Classic Approach and Modern Reality interaction for enhanced Big Data Applications across Industries
Aisha Ekundayo, PhD
Data Analytics Consulting | AI Consultant | Data Product Management
As highlighted in the previous article, business processes generate a vast amount of structured and unstructured data analysed with Advanced Analytics. For example, hospitals would have patient’s health data, appointments notes, clinical data in the form of images, demographic data, geographic data and website usage data. For NHS England, this includes data from over 200 trusts, with up to 10 hospitals under each trust. The hospitals provide services to almost 60 million patients, as reported by NHS digital as of 1st April 2021, with millions of daily appointments. Big data from healthcare is used to improve treatments and to predict patient risk factors for different diseases to reduce occurrences, report on vaccination rates, amongst other things.
There are numerous examples of how big data analytics is used to create AI applications across industries; this blog presents common use cases. Organisations are harnessing the power of cloud computing and analytics to support data-driven decisions and to empower their employees through the automation of repetitive tasks and decisions. A common theme across industries is combining traditional data sources and new data sources as input data in AI models, including machine learning algorithms. See my article on Machine Learning for more details on machine learning methods.
In Statistics, there is a theory called ‘Mean Reversion’. It refers to how a variable (data point) volatility and historical movement revert to the average level in the long run. Past data is the best predictor of the future once the noise is removed and underlying patterns are uncovered. Mean reversion is a simplified explanation of how time series data behave. A widely used example of mean-reverting behaviour is stock price changes, with a test of stationarity being the first step in analysing such data.

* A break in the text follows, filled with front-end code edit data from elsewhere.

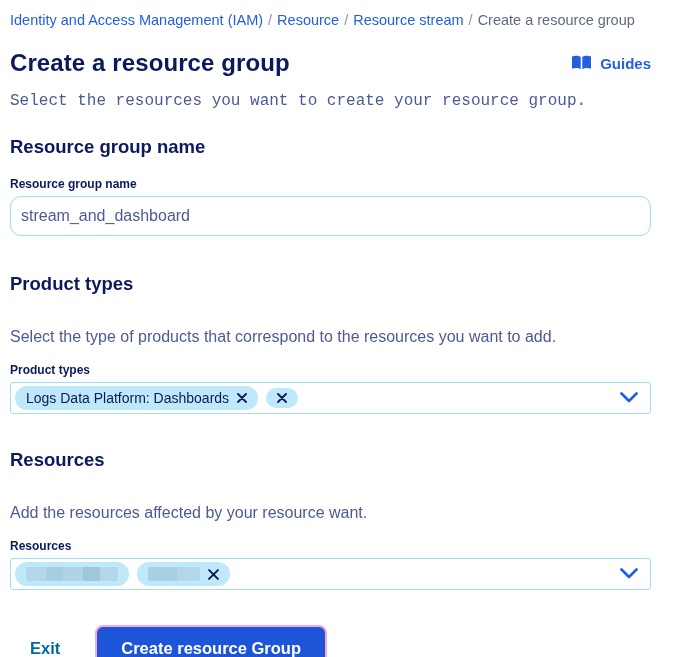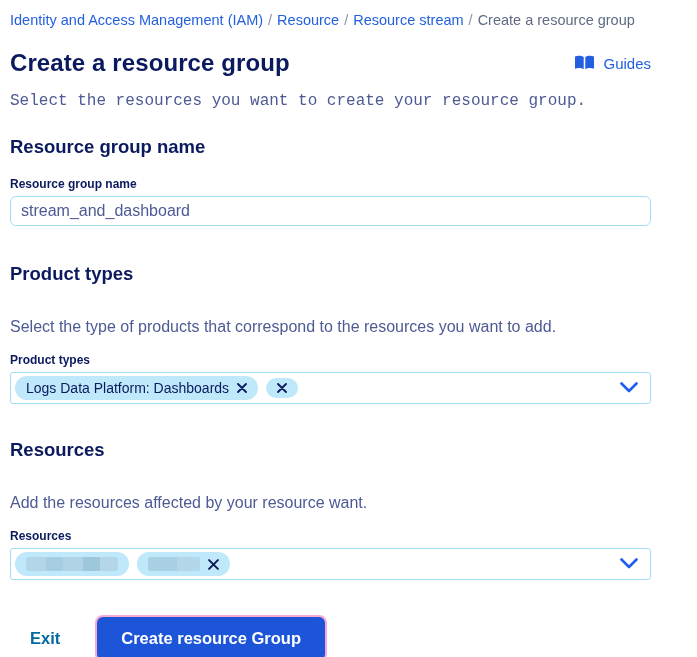--- a/index.html
+++ b/index.html
@@ -57,7 +57,7 @@
     gap: 9px;
     color: #2360df;
     font-size: 15px;
-    font-weight: 400;
+    font-weight: 700;
     text-decoration: none;
     cursor: pointer;
   }

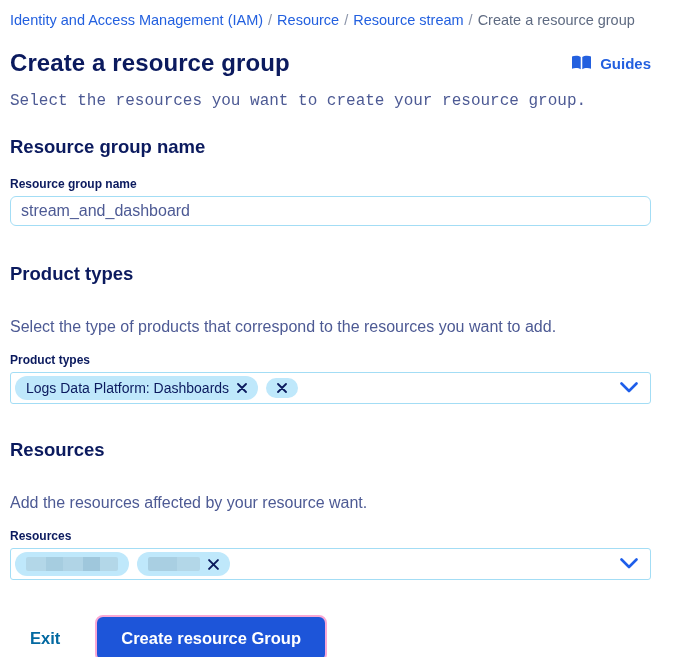--- a/index.html
+++ b/index.html
@@ -92,9 +92,9 @@
   .text-input {
     display: block;
     width: 100%;
-    height: 30px;
+    height: 40px;
     border: 1px solid #a3ddf5;
-    border-radius: 6px;
+    border-radius: 11px;
     padding: 0 10px;
     font-family: "Liberation Sans", sans-serif;
     font-size: 16px;

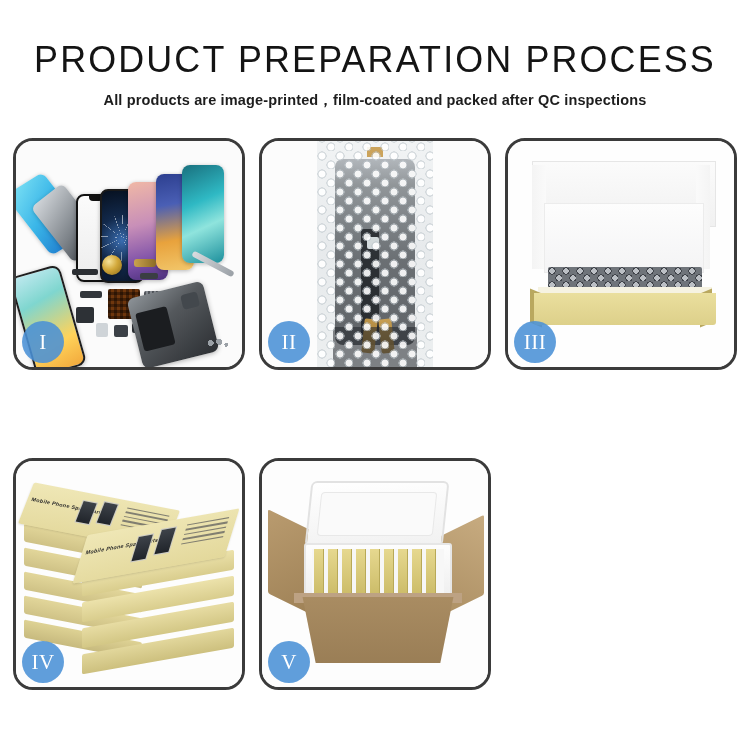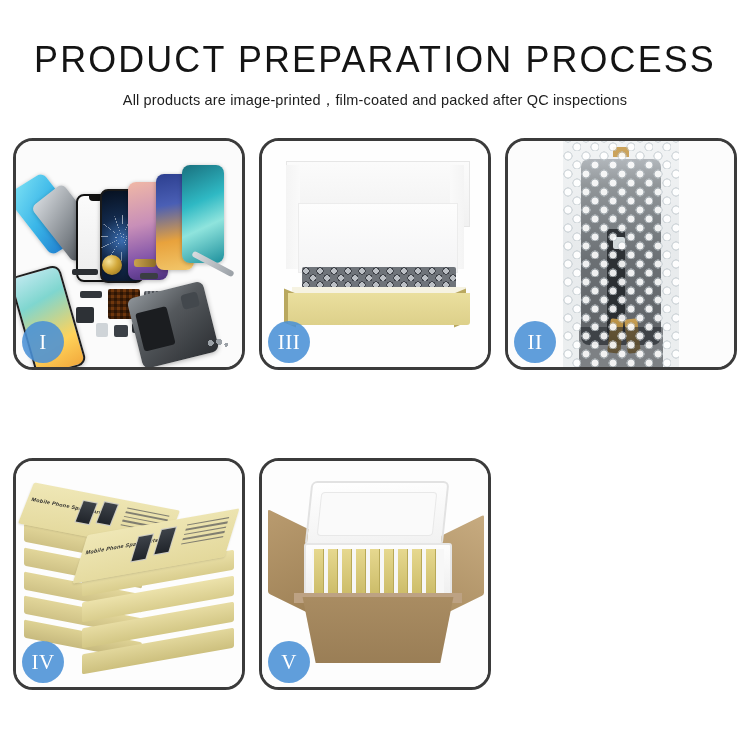--- a/index.html
+++ b/index.html
@@ -26,7 +26,7 @@
     margin-top: 9px;
     font-family: "Liberation Sans", sans-serif;
     font-size: 14.5px;
-    font-weight: 400;
+    font-weight: 700;
     color: #1d1d1d;
     letter-spacing: 0.15px;
   }

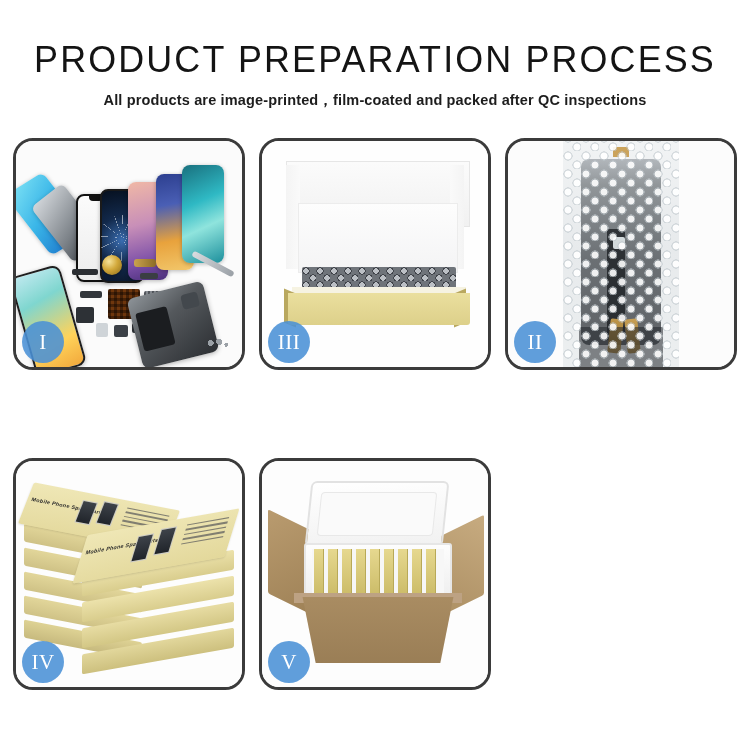--- a/index.html
+++ b/index.html
@@ -410,21 +410,6 @@
     </div>
 
     <div class="panel">
-      <div class="panel-inner p3">
-        <div class="b3-lidback"></div>
-        <div class="b3-sideL"></div>
-        <div class="b3-sideR"></div>
-        <div class="b3-foam"></div>
-        <div class="b3-bubble"></div>
-        <div class="b3-lip"></div>
-        <div class="b3-frontL"></div>
-        <div class="b3-frontR"></div>
-        <div class="b3-front"></div>
-      </div>
-      <div class="badge">III</div>
-    </div>
-
-    <div class="panel">
       <div class="panel-inner p2">
         <div class="bw-bag">
           <div class="bw-screen"></div>
@@ -438,6 +423,21 @@
         </div>
       </div>
       <div class="badge">II</div>
+    </div>
+
+    <div class="panel">
+      <div class="panel-inner p3">
+        <div class="b3-lidback"></div>
+        <div class="b3-sideL"></div>
+        <div class="b3-sideR"></div>
+        <div class="b3-foam"></div>
+        <div class="b3-bubble"></div>
+        <div class="b3-lip"></div>
+        <div class="b3-frontL"></div>
+        <div class="b3-frontR"></div>
+        <div class="b3-front"></div>
+      </div>
+      <div class="badge">III</div>
     </div>
 
     <div class="panel">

Big data analytics, including Machine Learning, go beyond statistics because it enables us to discover unknown patterns in vast data points, even when there is no theoretical underpinning. In essence, with billions of market-related data combined with data from other sources, we can provide new insights and knowledge that we did not know existed. Therefore, AI with cloud computing takes empiricism and positivism to the highest levels with modern parallel processing capabilities and unlimited storage.
In Financial Services, big data support three main activities: investment decisions, personalised banking, and fraud detection. Machine Learning algorithms are trained using past data to predict future occurrences in all three scenarios. Therefore, the underlying training data is so critical in AI, hence the call for ethical thinking when designing training dataset to ensure that it is representative and free of bias.
Combining data from different sources and ingesting them into a datalake is not unique to Finance. As part of all data science lifecycle such as the Team Data Science Process (TDSP); data acquisition and understanding is a critical phase. Usually, after understanding business objectives, data understanding is the next step in the project. It involves identifying relevant data sources, ingesting them into the same location (blob storage), and joining the datasets together for analysis. As part of model training in supervised learning, the combined dataset is used to identify complex and unknown patterns in the data to predict future events.
The table below presents common use cases of big data analytics across various industries.
Table 1: showing examples and input data of big data analytics
Input Data include both past and real-time data. The model is retrained at consecutive intervals to identify new trends and produce better results. Retraining is also crucial to mitigate data drifts, which occurs when the underlying data changes, and we need to include the new trends as part of our training set.
All the examples above are machine learning models, including supervised learning, unsupervised learning, and semi-supervised learning. Geospatial analysis is a supervised learning technique used to enrich datasets by combining geospatial information, census data and socioeconomic data with industry-specific data.
To summarise, advanced analytics is applied to big data to build applications that support and improve business processes. Real-time analysis of business data is critical in almost every industry to remain competitive and empower employees to make data-driven decisions, improve customer journeys, and reduce costs.